Now, it isn’t going to take the muscle of a weightlifter. There’s nothing hard about that, but it’s difficult. It’s so difficult that you don’t even dare sneeze, nor make any noise while he gets down on his knees like a devotee burning incense to a rubber ball, and sights along to see just where that falls. And then, with great difficulty, taps it toward the cup.

And the last time I played golf was 20 years ago, I think. And I got that ball all over the green, every place but in the cup. I threw my golf clubs down and said to Mr. Lessard, with whom I was then playing, this is the last, and brother, it was. It wasn’t, it didn’t take muscle, but it took a coordination and skill that not only I didn’t have, but never could develop. There’s a difference, you see, between hard and difficult. It’s difficult to sink a shot, but it’s hard to lift a heavy weight.

Now, nothing is hard for God by either definition. God having all of the energy there is in the universe can, of course, naturally do the hardest thing there is to do. And God having all the wisdom there is naturally has all the skill there is to do it.

Now let’s look at why some things are hard for us. There are four or five reasons why they’re hard for us, difficult or hard. Some are hard because they require energy that we just don’t have, it’s beyond us, either physical energy, mental energy, and it’s beyond us. We just don’t have it, so it’s hard and we can’t do it.

But is anything too hard for God, or it requires a knowledge beyond our store? For instance, could you have sent up that rocket, that ill-fated rocket that went up a few hundred miles and then came back? I couldn’t have. I wouldn’t have the remotest idea what to do. The nearest I could get to it would be a slingshot or throwing a rock in the air. I don’t know how they do that. I don’t know. And I don’t feel any sense of inferiority. It isn’t my field; I’m not interested in it. I know some things they don’t know.

So you’ve got to have knowledge to do some things, and if you don’t have that knowledge you can’t do it. But is it possible to conceive of anything that requires a knowledge that God doesn’t have, when God knows all there is to know instantly and effortlessly?

And then third, it may require a wisdom beyond us, for you see, there’s a difference between knowledge and wisdom. Man may be very wise and not very knowledgeable, or he may be knowledgeable and not very wise.

Alexander Pope, in the oft-quoted little jingle, talked about the learned man whose head was full of knowledge, but he didn’t know what to do with it.

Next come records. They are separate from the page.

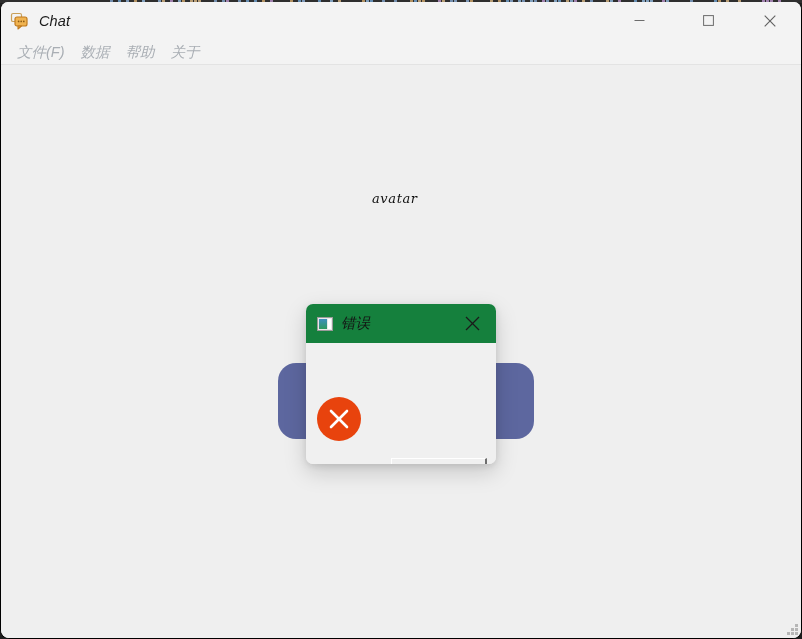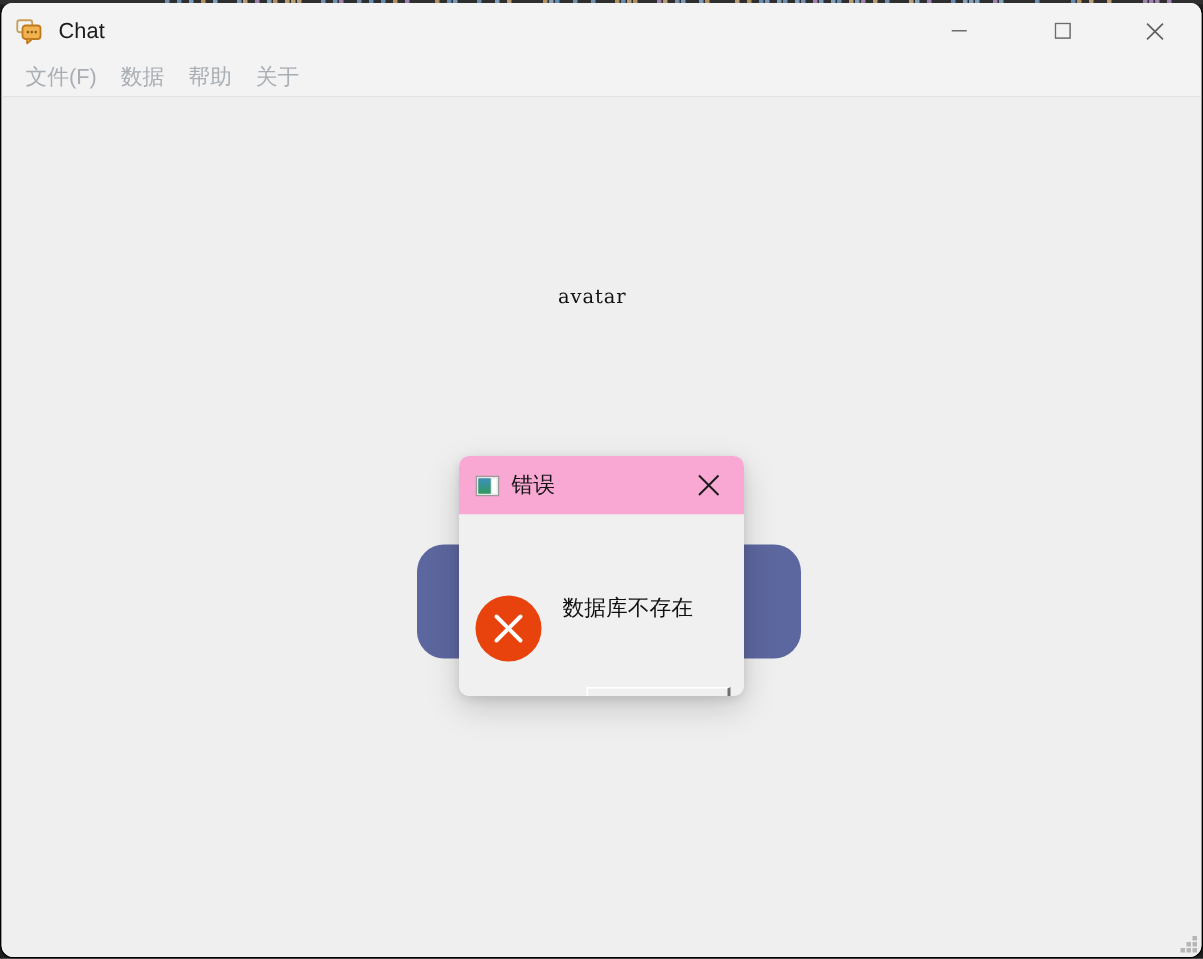--- a/index.html
+++ b/index.html
@@ -30,20 +30,21 @@
   #app-window {
     position: absolute;
     left: 0; top: 2px;
     width: 802px; height: 637px;
     background: #f3f3f3;
     border-radius: 8px 8px 9px 9px;
     box-sizing: border-box;
     border: 1px solid #000;
     border-top: none;
     overflow: hidden;
+    font-style: italic;
   }
 
   
   #title-bar {
     position: relative;
     height: 37px;
     background: #f3f3f3;
     display: flex;
     align-items: center;
   }
@@ -132,21 +133,21 @@
     width: 190px;
     height: 160px;
     background: #f0f0f0;
     border-radius: 7px;
     box-shadow: 0 8px 22px rgba(0,0,0,.17), 0 2px 7px rgba(0,0,0,.10);
     overflow: hidden;
   }
   #dialog-title-bar {
     position: relative;
     height: 39px;
-    background: #f9a8d4;
+    background: #15803d;
     display: flex;
     align-items: center;
   }
   #dialog-icon {
     margin-left: 11px;
     width: 16px; height: 14px;
     display: block;
   }
   #dialog-title {
     margin-left: 8px;
@@ -372,21 +373,20 @@
       <div id="dialog-body">
 
         <div id="error-circle">
           <svg width="22" height="22" viewBox="0 0 22 22">
             <line x1="3" y1="3" x2="19" y2="19" stroke="#ffffff" stroke-width="2.6" stroke-linecap="round"></line>
             <line x1="19" y1="3" x2="3" y2="19" stroke="#ffffff" stroke-width="2.6" stroke-linecap="round"></line>
           </svg>
         </div>
 
         <div id="message-block">
-          <div>数据库不存在</div>
         </div>
 
         <div id="ok-button">OK</div>
       </div>
     </div>
   </div>
 
   <div id="resize-grip">
     <i style="right:0px;  bottom:0px;"></i>
     <i style="right:4px;  bottom:0px;"></i>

He said, he’s a bookish blockhead, ignorantly read, with loads of learned lumber in his head. And that means he has lots of knowledge but no wisdom and doesn’t know what to do with what he knows.

Well, it may be that you have knowledge about how to do a thing, but the wisdom escapes you. But God possesses infinite wisdom.

And then maybe there are so many enemies, for instance, running to make a touchdown. Now it wouldn’t be hard or difficult either, but it’s both because of the enemies that are pitted against you. You grab it and you take two jumps and somebody’s on you. Well the enemies are there, that’s the game. I don’t care much for football, really, but then that’s the game, I understand. One fellow wants to get the pigskin across, and two or three or ten other fellows determined he can’t. So they block him.

And the devil is a great player, he blocks constantly, only he’s dead serious about it. And when you try to do something, he blocks it, he hinders you. And he pits himself against you and often brings you down, so you can’t do it.

But is it conceivable that the great God Almighty, the great God who telleth the stars and calleth them all by name and knoweth the number thereof, is it possible that God can be stopped? No, God doeth as He pleases and the armies of the heaven and the armies of the earth, and there’s nobody that can stop Him or say, what are you doing? He has His way in the whirlwind and the storm and the clouds and the dust of His feet.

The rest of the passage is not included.